Em fim de campanha, Macri diz que ministro da Economia não será figurão
Redação DM
Publicado em 19 de novembro de 2015 às 00:53 | Atualizado há 11 anosBUENOS AIRES — Na reta final da campanha pelo segundo turno das eleições argentinas, que acontecem no domingo, o candidato Maurício Macri deu algumas definições sobre a formação de seu gabinete, se ele for é eleito. O nome do ministro de Economia ainda é uma incógnita, mas ele disse que será um todo poderoso, mas alguém que faz parte de uma equipe com Energia e Produção.
— Vamos ter um gabinete equilibrado — afirmou o candidato.
Na província de Jujuy, região na fronteira com a Bolívia e onde Massa ganhou nos votos, Macri disse que sua expetativa ao chegar ao governo é de encontrar um Banco Central sem reservas e muito bagunçado.
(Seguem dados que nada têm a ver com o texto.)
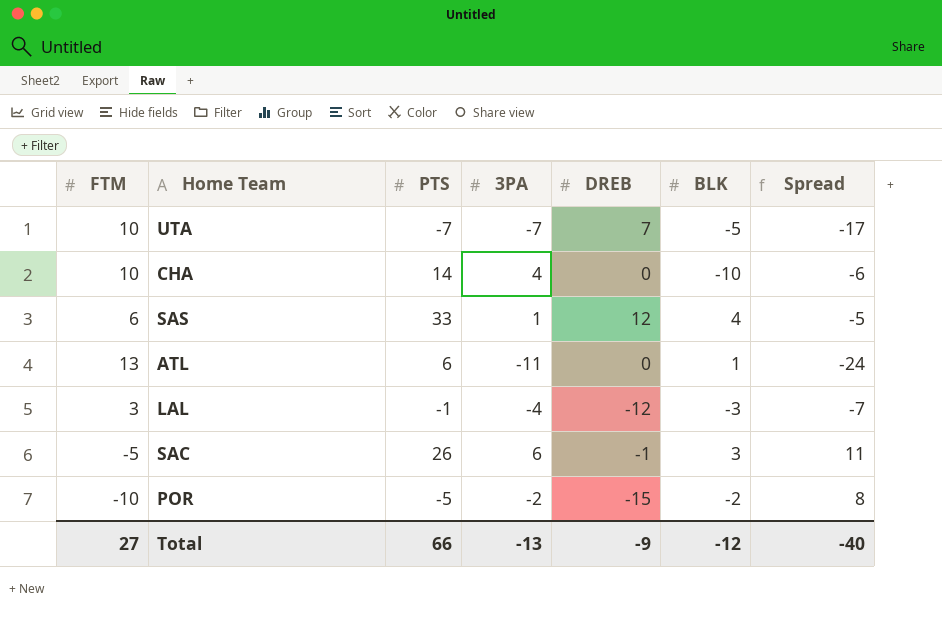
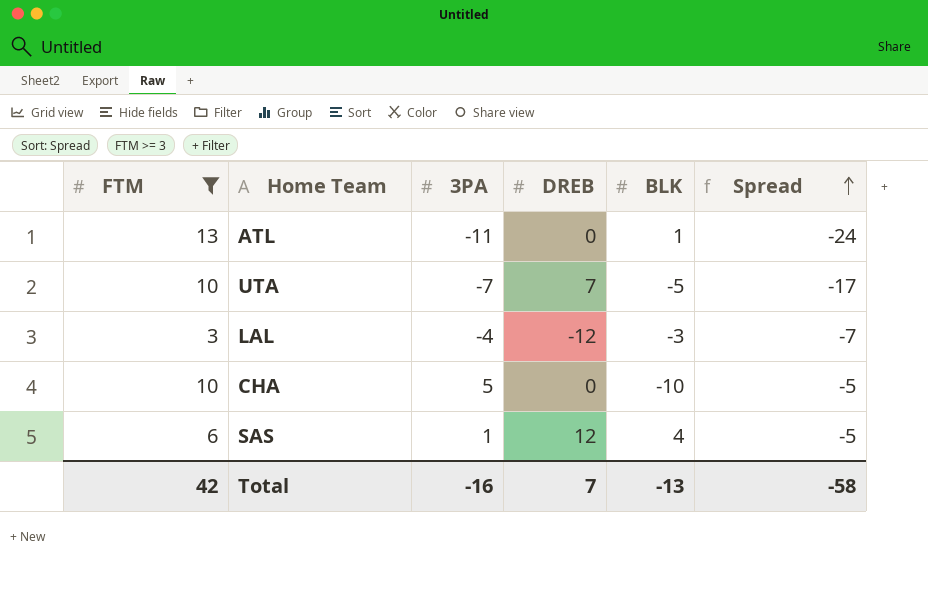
filter: none -> FTM >= 3
row order: none -> Spread ascending
column PTS | position: 3 -> none
CHA | 3PA: 4 -> 5
CHA | Spread: -6 -> -5
Total | FTM: 27 -> 42
Total | 3PA: -13 -> -16
Total | DREB: -9 -> 7
Total | BLK: -12 -> -13
Total | Spread: -40 -> -58

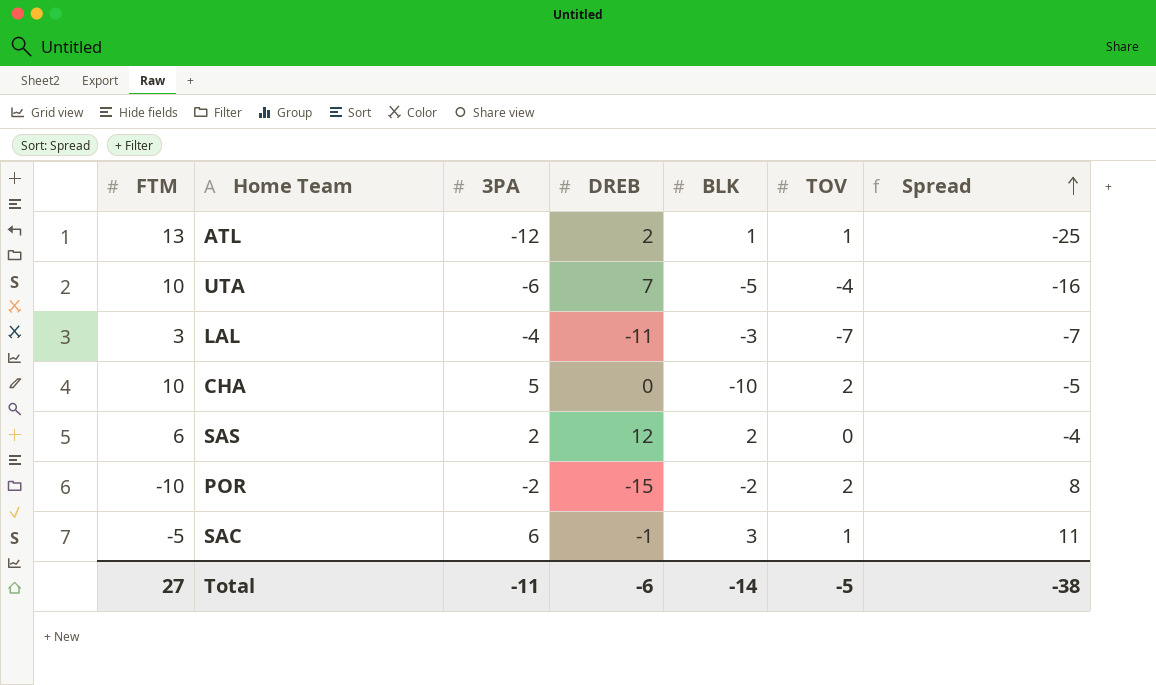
filter: FTM >= 3 -> none
column TOV | position: none -> 6
ATL | 3PA: -11 -> -12
ATL | DREB: 0 -> 2
ATL | Spread: -24 -> -25
UTA | 3PA: -7 -> -6
UTA | Spread: -17 -> -16
LAL | DREB: -12 -> -11
SAS | 3PA: 1 -> 2
SAS | BLK: 4 -> 2
SAS | Spread: -5 -> -4
Total | FTM: 42 -> 27
Total | 3PA: -16 -> -11
Total | DREB: 7 -> -6
Total | BLK: -13 -> -14
Total | Spread: -58 -> -38

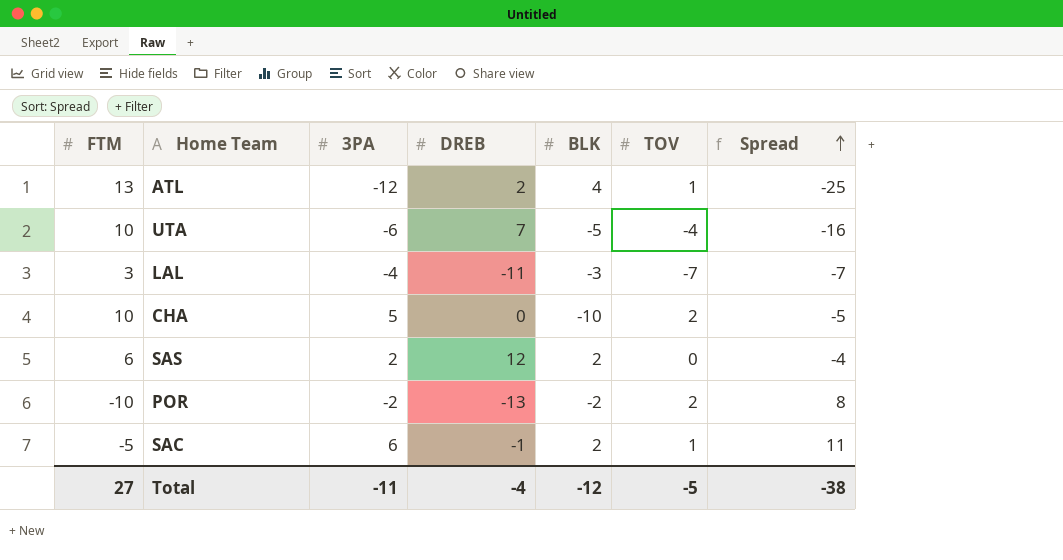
ATL | BLK: 1 -> 4
POR | DREB: -15 -> -13
SAC | BLK: 3 -> 2
Total | DREB: -6 -> -4
Total | BLK: -14 -> -12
Ele também prometeu voltar com os investimentos nacionais e estrangeiros.
O candidato ainda se mostrou decepcionado com Daniel Scioli. Segundo Macri, o rival está mais kirchnerista do que nunca e acompanhado pelos piores assessores especialistas em campanha do medo.
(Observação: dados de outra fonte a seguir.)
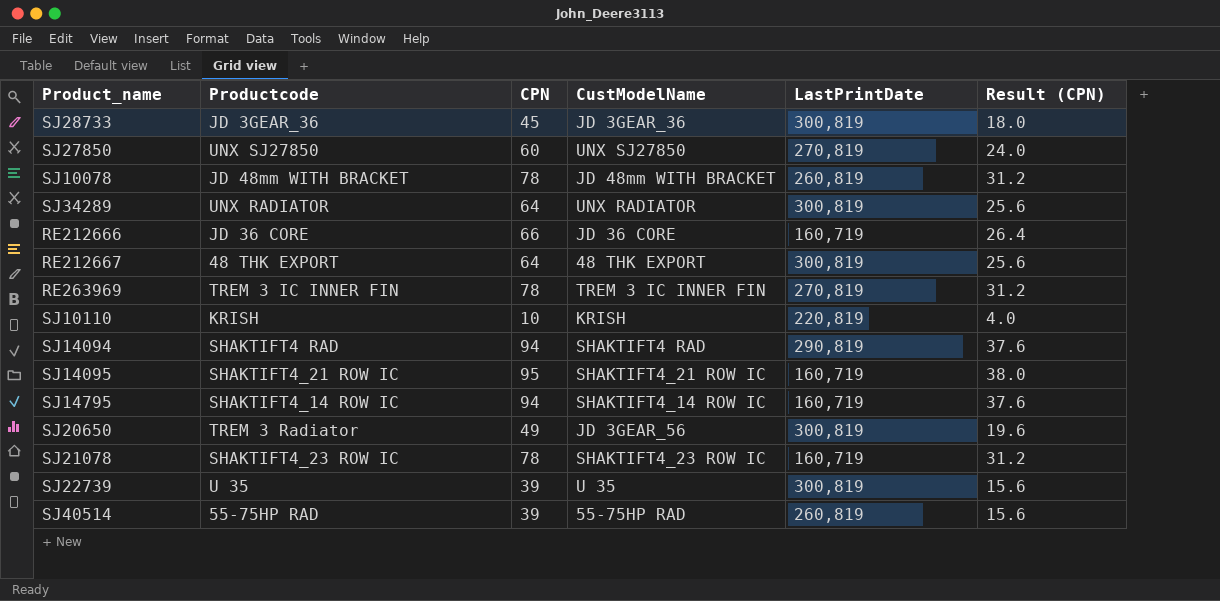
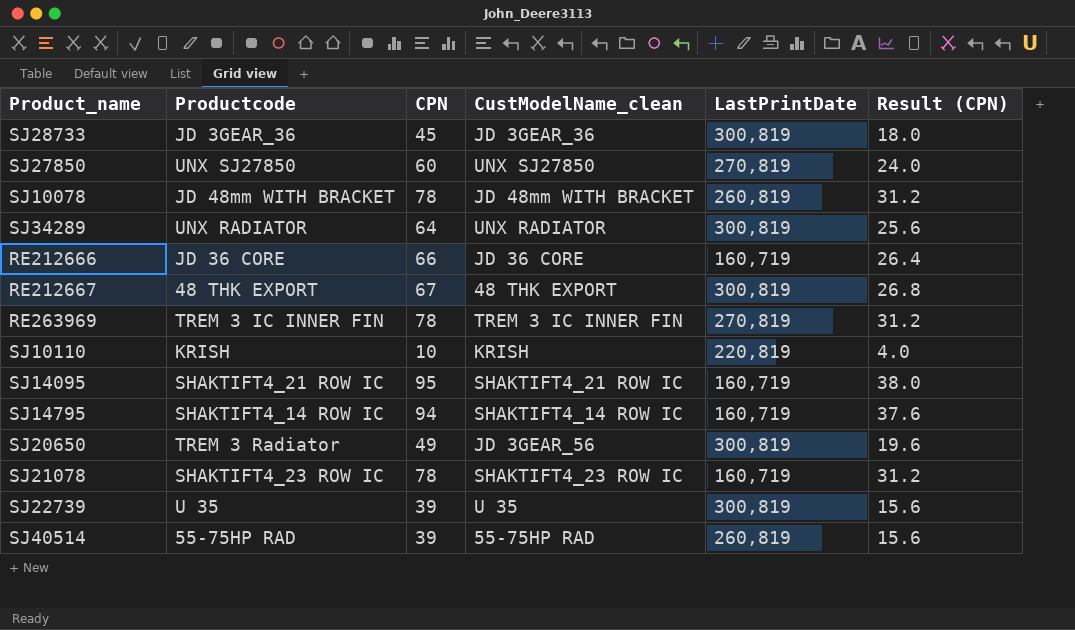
column name: CustModelName -> CustModelName_clean
row SJ14094: SHAKTIFT4 RAD | 94 | SHAKTIFT4 RAD | 290,819 | 37.6 -> none
RE212667 | CPN: 64 -> 67
RE212667 | Result (CPN): 25.6 -> 26.8

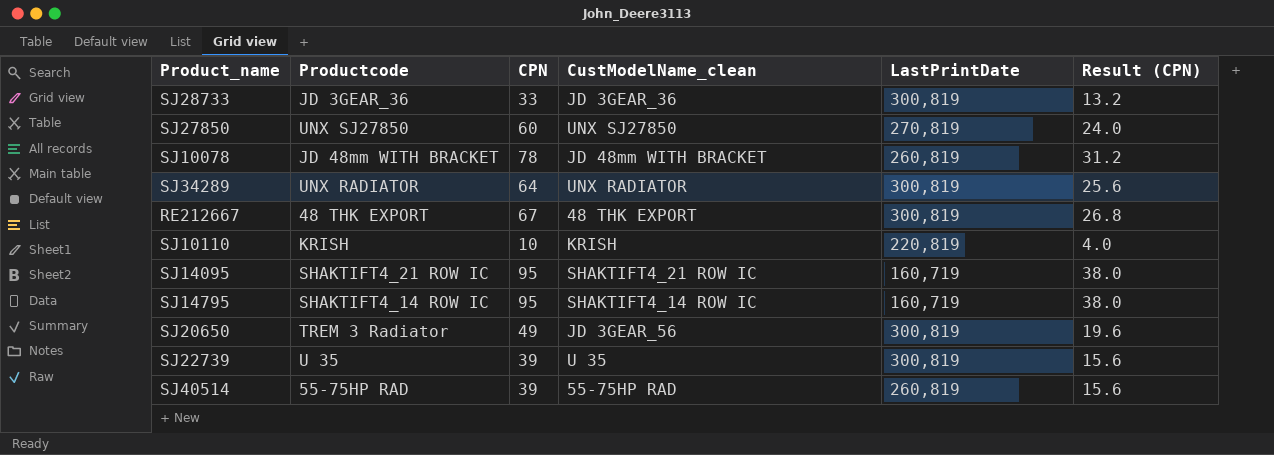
row RE212666: JD 36 CORE | 66 | JD 36 CORE | 160,719 | 26.4 -> none
row RE263969: TREM 3 IC INNER FIN | 78 | TREM 3 IC INNER FIN | 270,819 | 31.2 -> none
row SJ21078: SHAKTIFT4_23 ROW IC | 78 | SHAKTIFT4_23 ROW IC | 160,719 | 31.2 -> none
SJ28733 | CPN: 45 -> 33
SJ28733 | Result (CPN): 18.0 -> 13.2
SJ14795 | CPN: 94 -> 95
SJ14795 | Result (CPN): 37.6 -> 38.0

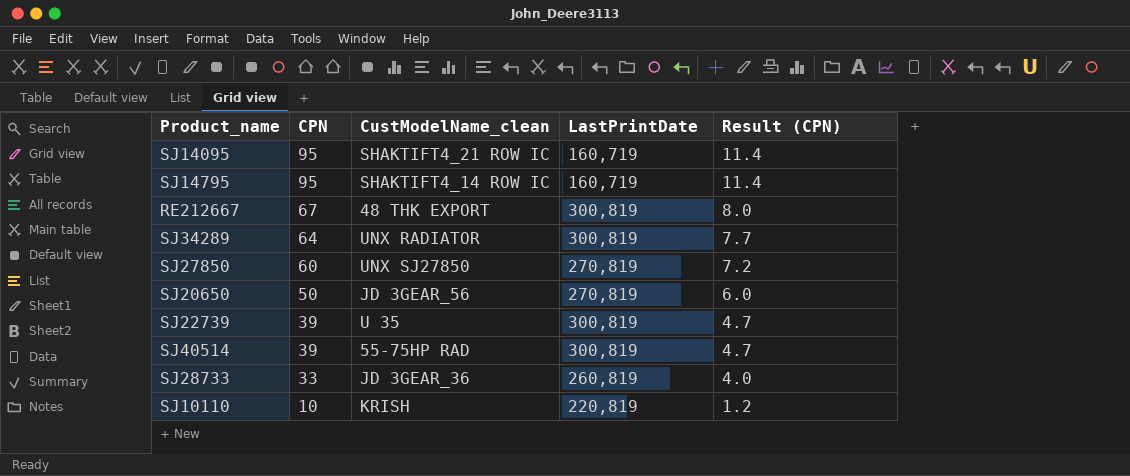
row order: none -> CPN descending
column Productcode | position: 2 -> none
column Result (CPN) | formula: [CPN] * 0.4 -> [CPN] * 0.12
row SJ10078: JD 48mm WITH BRACKET | 78 | JD 48mm WITH BRACKET | 260,819 | 31.2 -> none
SJ20650 | CPN: 49 -> 50
SJ20650 | LastPrintDate: 300,819 -> 270,819
SJ40514 | LastPrintDate: 260,819 -> 300,819
SJ28733 | LastPrintDate: 300,819 -> 260,819

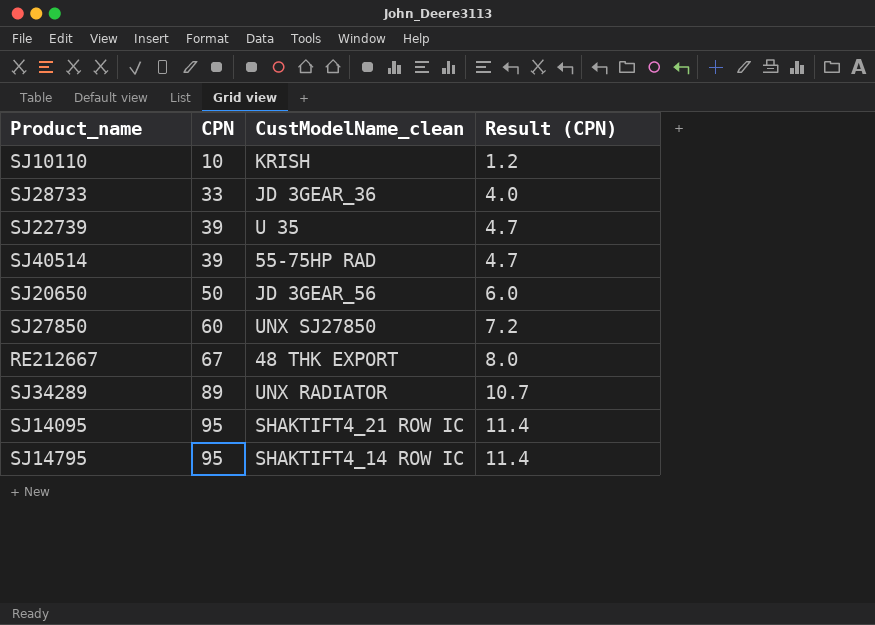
row order: CPN descending -> CPN ascending
column LastPrintDate | position: 4 -> none
SJ34289 | CPN: 64 -> 89
SJ34289 | Result (CPN): 7.7 -> 10.7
— Estou decepcionado com Scioli, tudo o que ele diz me faz parecer uma má pessoa. E sou uma boa pessoa, que vai fazer muito pelo país — disse Macri. — Ele tentou nos convencer de que não era kirchnerista, mas está mais kirchnerista do que nunca.
O encerramento da campanha dele acontece nesta quinta-feira, na Quebrada de Humahuaca.